## The task:
Below are the lines to check; count those holding the string "color" and give only the number.

## Exercise data:
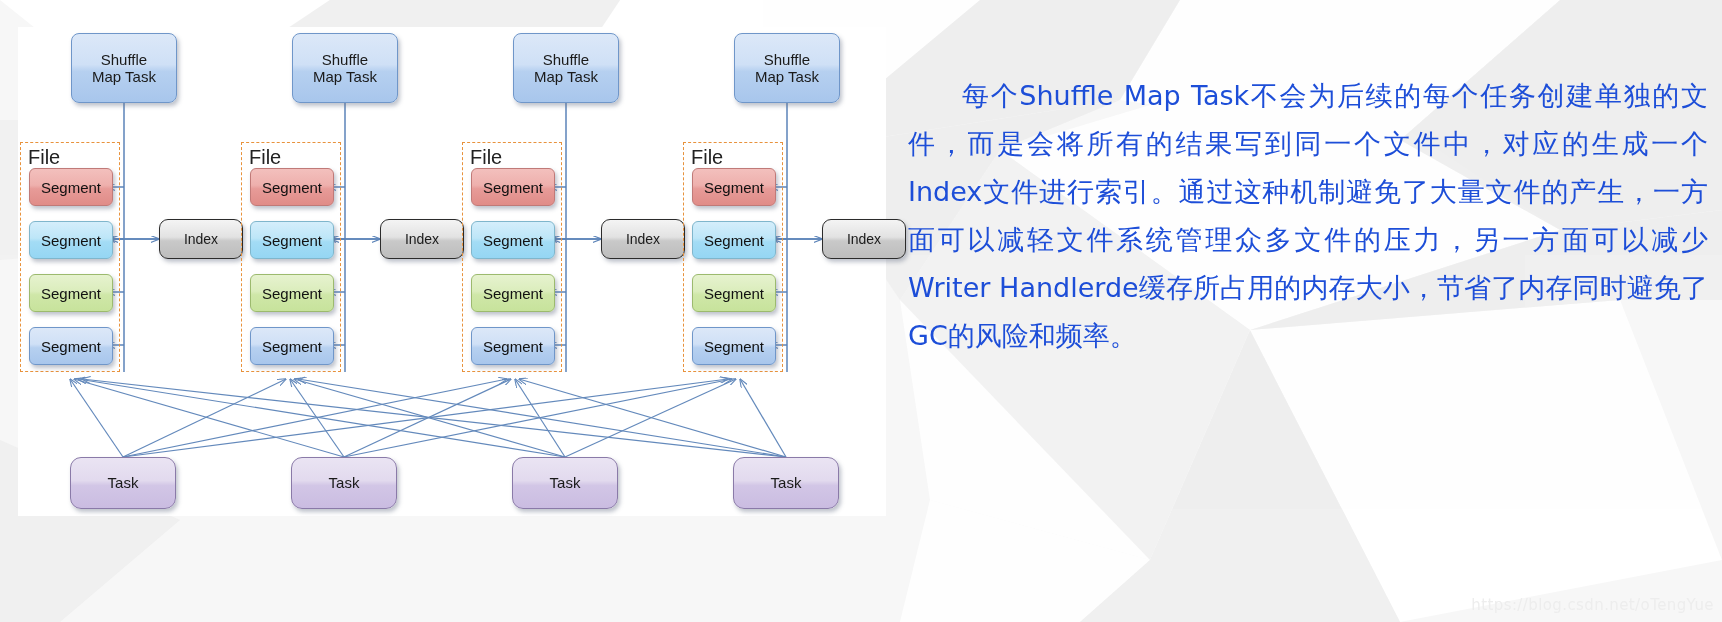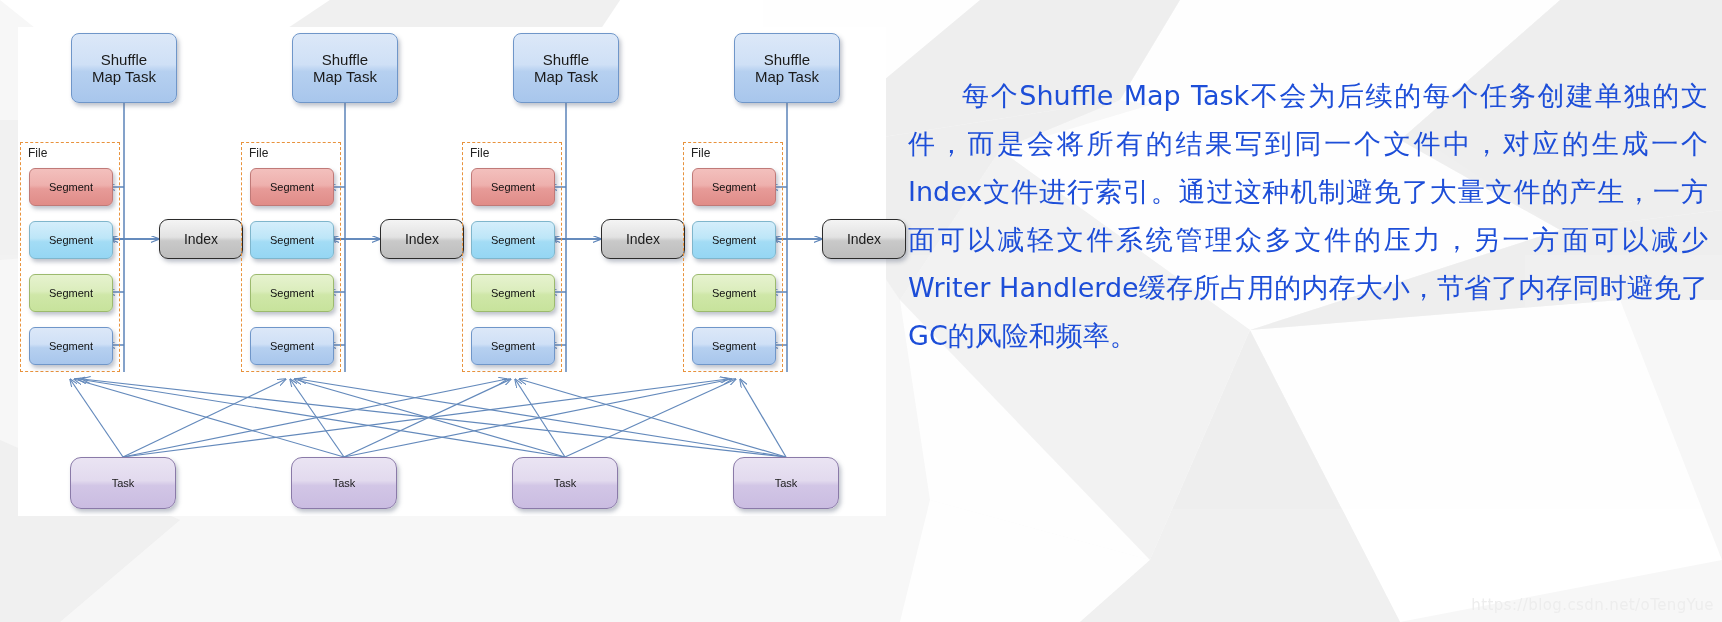--- a/index.html
+++ b/index.html
@@ -39,7 +39,7 @@
     background:transparent;
   }
   .filelabel{
-    position:absolute;left:7px;top:3px;font-size:12px;color:#222;
+    position:absolute;left:7px;top:3px;font-size:20px;color:#222;
   }
 
   .seg{

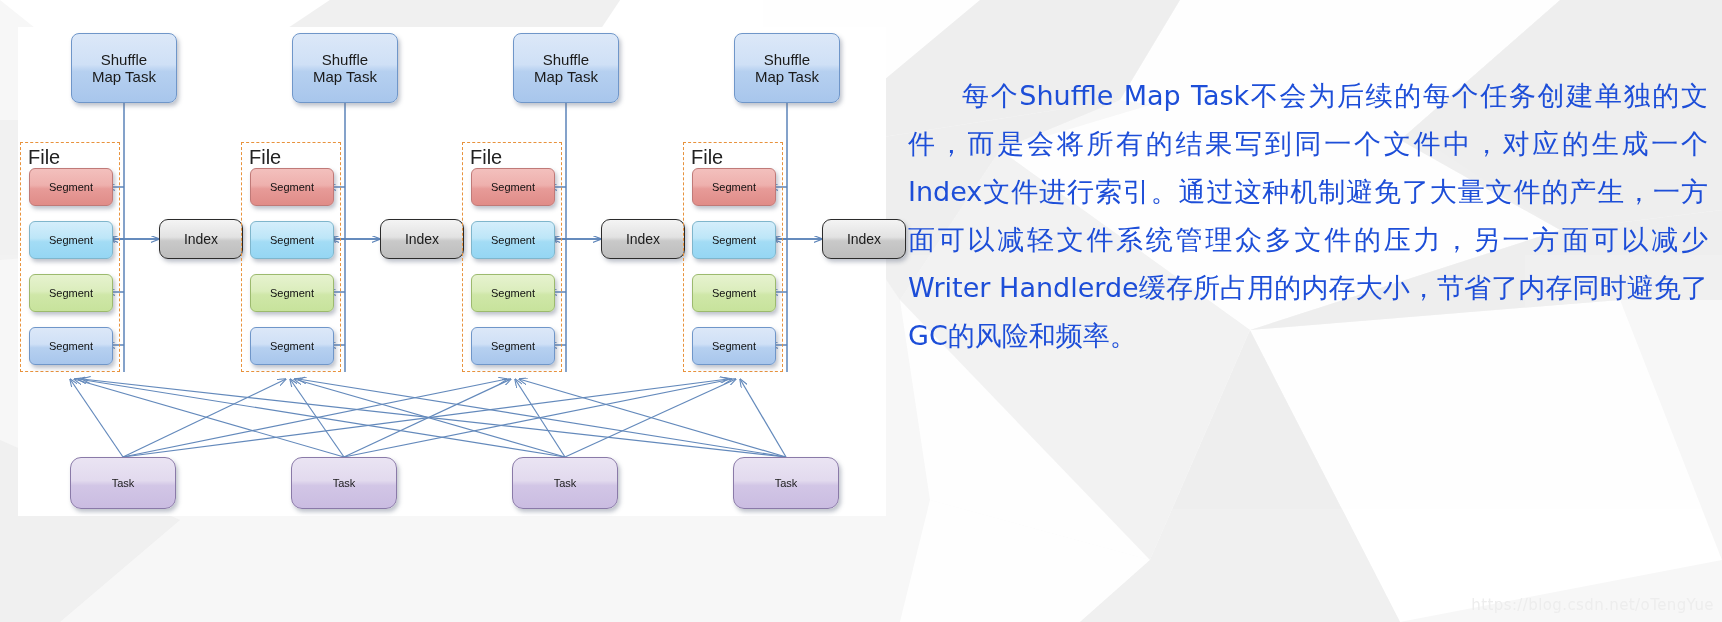--- a/index.html
+++ b/index.html
@@ -44,7 +44,7 @@
 
   .seg{
     position:absolute;left:8px;width:84px;height:38px;
-    box-sizing:border-box;border-radius:6px;font-size:11px;
+    box-sizing:border-box;border-radius:6px;font-size:15px;
     display:flex;align-items:center;justify-content:center;
     box-shadow:2px 3px 4px rgba(110,120,140,.45);
     color:#111;

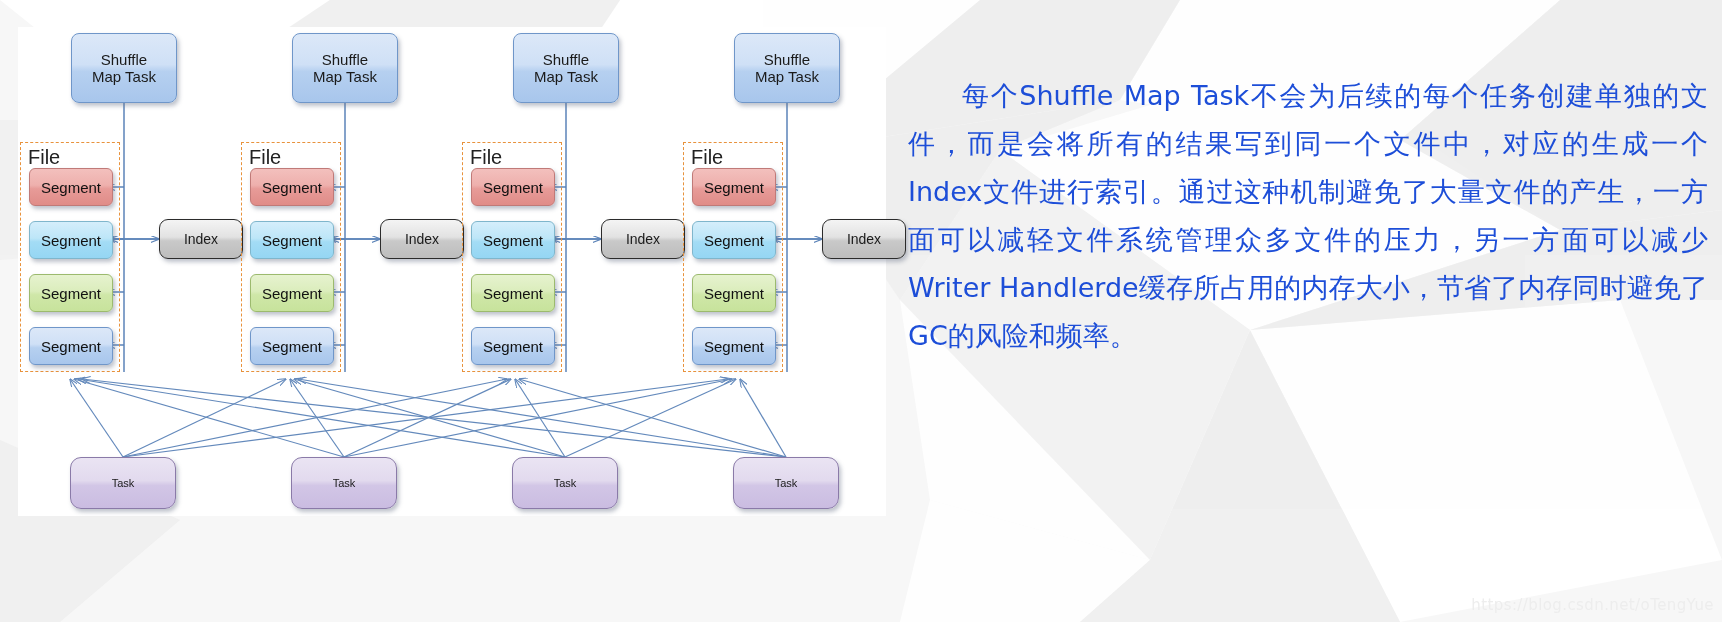--- a/index.html
+++ b/index.html
@@ -66,7 +66,7 @@
     width:106px;height:52px;border-radius:11px;
     border:1px solid #8a7aa8;
     background:linear-gradient(180deg,#eae4f3 0%,#e2daee 45%,#d2c6e6 55%,#cabce1 100%);
-    font-size:11px;
+    font-size:15px;
     box-shadow:2px 3px 4px rgba(110,120,140,.45);
   }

## Finished exercise:
3